– Понять себя!

– А других?

Он не ответил. Вернее, как Григорию показалось, сказал о другом:

– Надо не закостенеть после всепрощающих объятий и определить божеское отношение ко всему, что тебя касается, или, наоборот, не касается.

Он замолчал, потом добавил:

– Я погряз в отыскании постичь многосоставность.

Хоть Фельд и был изощрен умом, но из этой его тирады ничего не понял. И может, к лучшему. Как говорит ополоумевшая бабка – его теща: «Ежели бы закваска знала, что из ее начала выйдет самогон, она сама утопилась бы в водке!»

А так ему неведомо, как добывается то великое множество товара, когда полки в магазинах первозданно пусты. Откуда берутся квоты, наряды, да и подряды тоже. И каким образом за все это платится.

Он делает только по возможности умный вид, когда к нему в кабинет заводят некоего дядю, а то и тетю, плодит на лице разносортные улыбки, а если видит, что гостевание затягивается, то – переморгом – дает понять тому же Антону, чтобы из соседней комнаты позвонил сюда и якобы вызвал его на какое-то совещание или, того пуще, на пресс-конференцию.

Невероятнейших приключений с ним не происходило. Если не считать, что однажды некий псих пытался его убить.

Это было в парке, где он следил, как ворона расправлялась с улитками. Выковыряет из раковины тело и не склюет, а выпьет его.

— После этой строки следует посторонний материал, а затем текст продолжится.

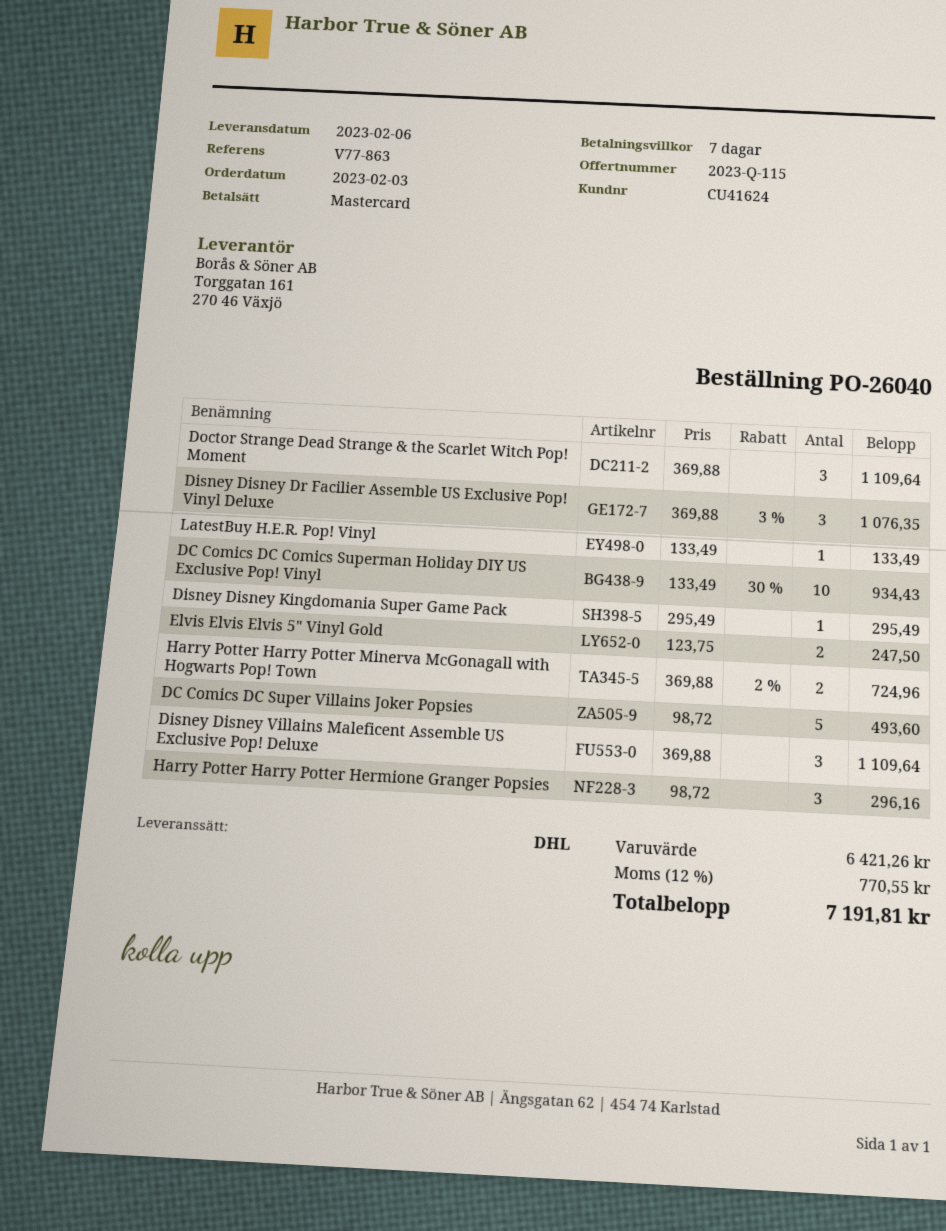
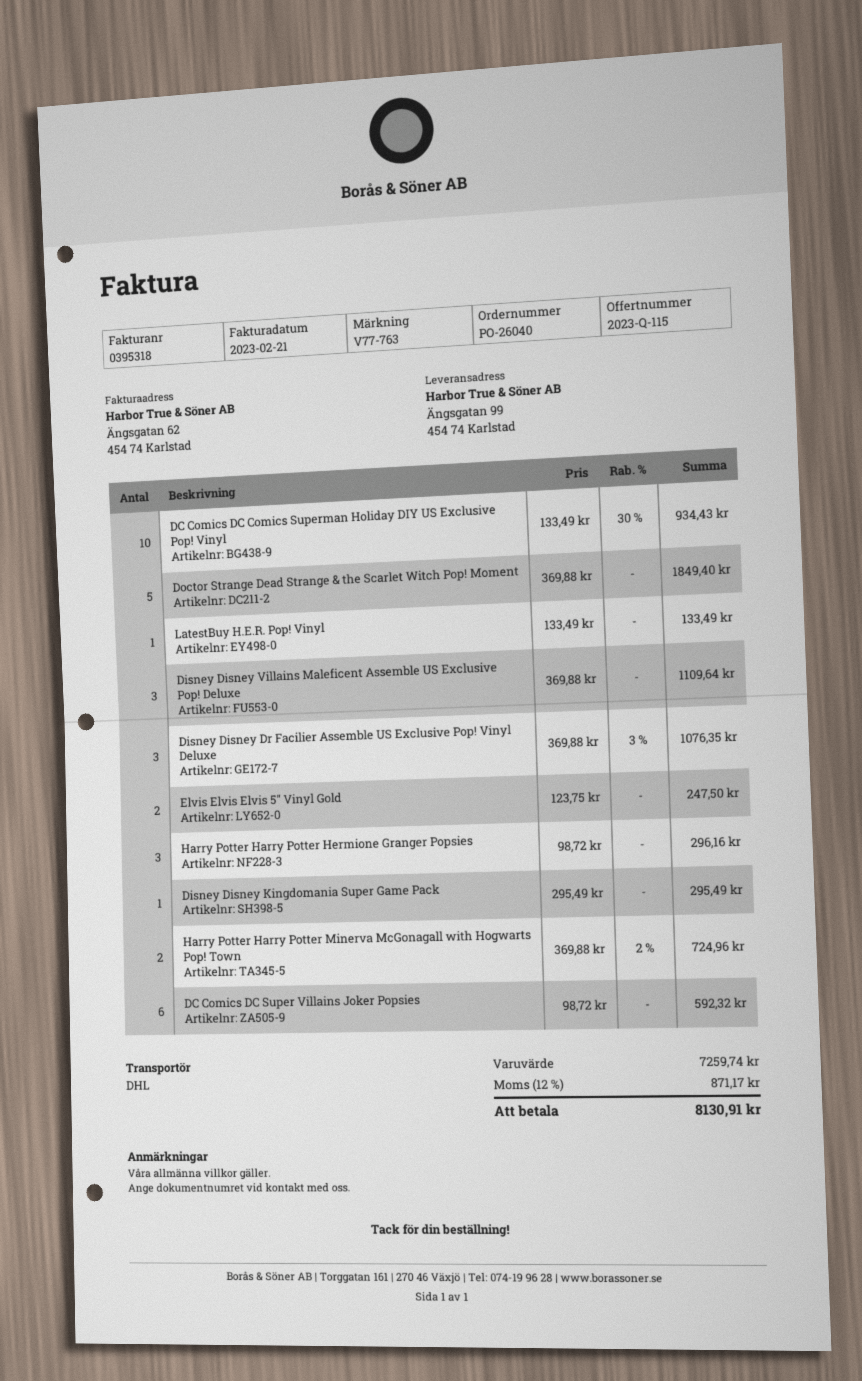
reference: V77-863 -> V77-763
Doctor Strange Dead Strange & the Scarlet Witch Pop! Moment: 3 x 369.88 = 1109.64 -> 5 x 369.88 = 1849.40
DC Comics DC Super Villains Joker Popsies: 5 x 98.72 = 493.60 -> 6 x 98.72 = 592.32
subtotal: 6421.26 -> 7259.74
tax: 12% = 770.55 -> 12% = 871.17
total: 7191.81 -> 8130.91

«Вот так и ты кровь людскую пьешь!» – вскричал какой-то дядя и с камнем наперевес пошел на него.

Хорошо, что рядом случился милиционер.

С тех пор Григорий перестал шлять по одиноким местам. А ежели ку-да-то и отправлялся, то в сопровождении одного, а то и двух сотрудников.

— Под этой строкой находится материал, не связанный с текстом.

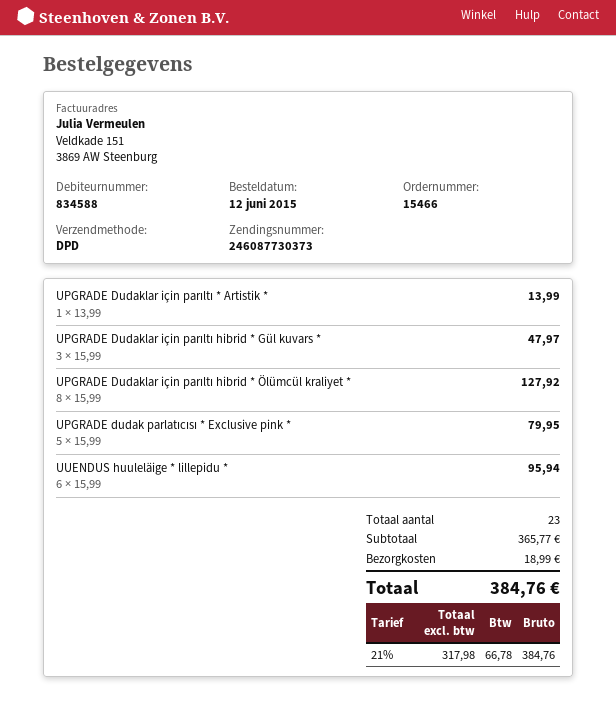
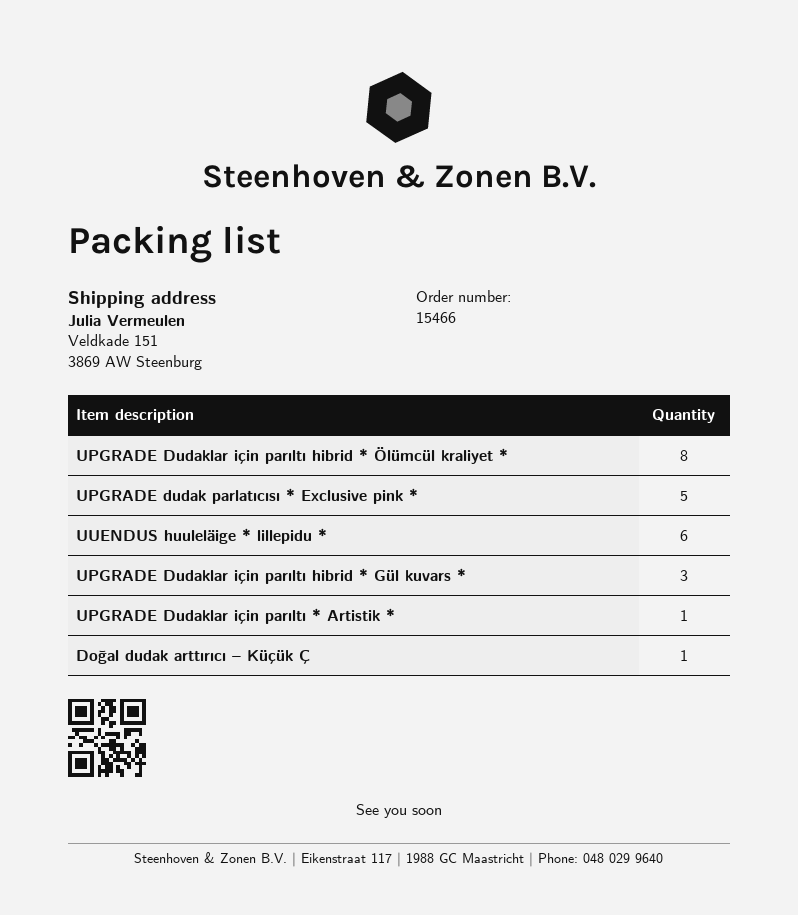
Doğal dudak arttırıcı – Küçük Ç: none -> 1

– Ну что, хозяин, – сказал ему один из работяг, что прилаживал одну к другой тесины, – принимай работу.

Федьд зашел в глубь дачи. Полы, конечно, были постелены безукоризненно.

– Тезка! – позвал он шофера. – Глянь!

Качура развалисто подошел к проемине дверей, ощупал ее края, почему-то хмыкнул и только после этого очутился в передней комнате.

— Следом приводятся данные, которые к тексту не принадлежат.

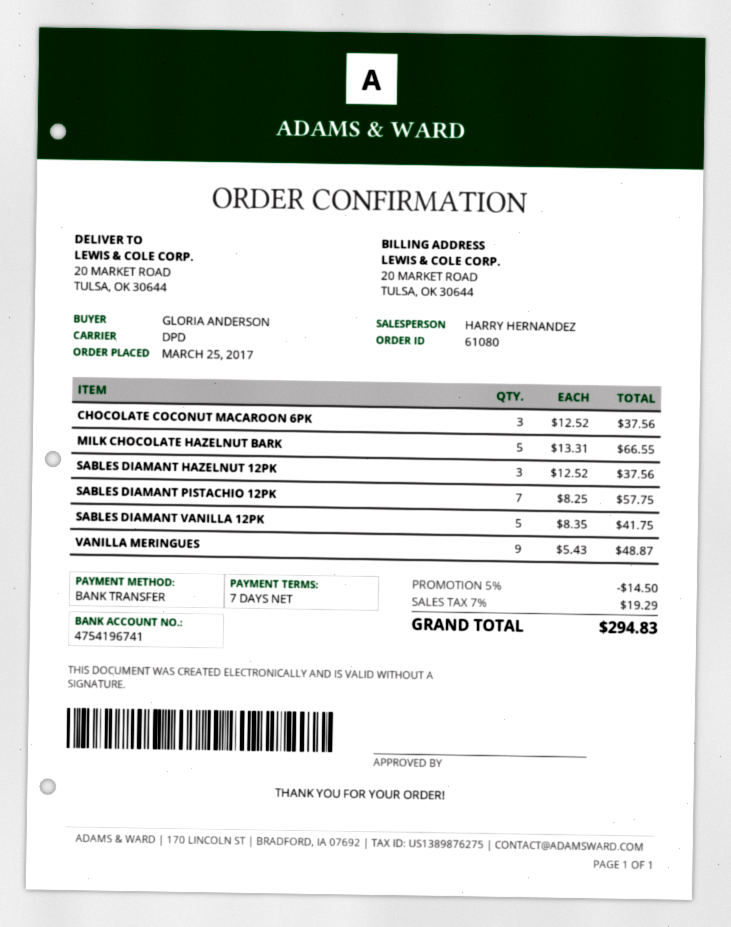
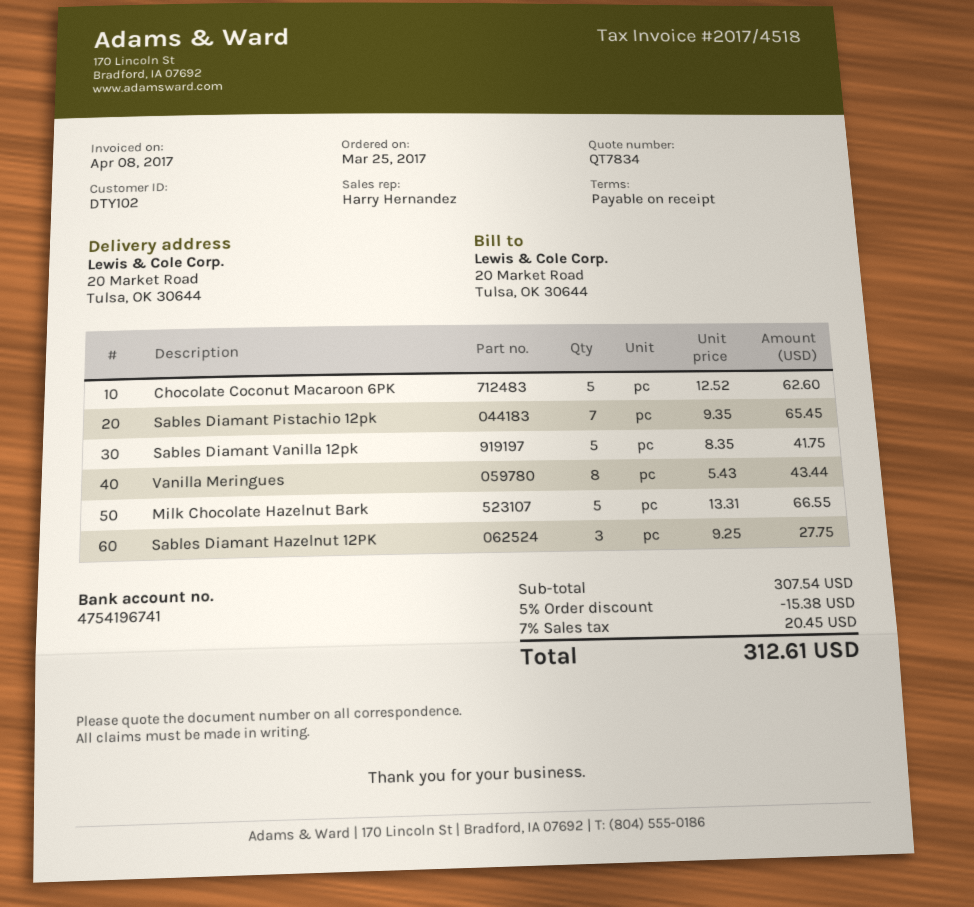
payment terms: 7 days -> on receipt
CHOCOLATE COCONUT MACAROON 6PK: 3 x 12.52 = 37.56 -> 5 x 12.52 = 62.60
SABLES DIAMANT HAZELNUT 12PK: 3 x 12.52 = 37.56 -> 3 x 9.25 = 27.75
SABLES DIAMANT PISTACHIO 12PK: 7 x 8.25 = 57.75 -> 7 x 9.35 = 65.45
VANILLA MERINGUES: 9 x 5.43 = 48.87 -> 8 x 5.43 = 43.44
discount: 5% = 14.50 -> 5% = 15.38
tax: 7% = 19.29 -> 7% = 20.45
total: 294.83 -> 312.61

Походил, даже кое-где поплясал. Потом сказал:

– Вот в этом углу небольшая горбинка.

Фельд присмотрелся.

Никакой горбинки не было.

– Хорошо, мы переделаем! – сказал старший из плотников.

И в этот самый момент к Фельду подошел отдаленно знакомый мужичишка и спросил:

– Не угадываете меня?

Фельд неопределенно махнул головой.

– Я – Егор, Алевтины Мяжниковой муж прежний.

– А-а! – не сказать что с восторгом, но протянул Фельд. – Рад тебя видеть.

Егор помялся так, словно собирался сказать, что заболел венерической болезнью. Потому как руки все время находились в том месте, где это обычно происходит.

– Ну что, – спросил он, – так и не прознали, кто убил мою супружницу?

– Кажется, нет, – за Фельда ответил Качура. И спросил: – Или хочешь сознаться?

Егор закаменел лицом. И, ни о чем больше не спросив, отошел.

– Зачем ты его так? – урезонил водителя Фельд.

– Да потому что у него на морде написано, что он убийца.

2

Наверно, не надо говорить, как сквозняк ее внимания заколебал свечу его души.

Теперь непременно – свечу! Потому как на руках у нее, оказалось, не грязь из моторного чрева, а длинные, по локоть, черные перчатки. Которые она тут же сняла и, протянув ему свою узенькую и вместе с тем пухленькую на моклачках пальчиков ладошку, представилась:

– Габриэль. Можно просто – Габи.

– А я – Авенир Михайлович. Для вас тоже – Веня.

– Очень приятно! – произнесла она, и на щеках взыграли так им любимые, можно сказать пока что во всесоюзном масштабе, ямочки.

– Несносный мотор! – капризно вспухлила губки Габи. – То работает как часы, то…

Он не заметил, что белесоватые, но уж наверняка были бесоватыми ее глаза. За нежным частоколом ресниц они загадочно посияливали, как проблескивает в камышах мало упрятавшаяся вода.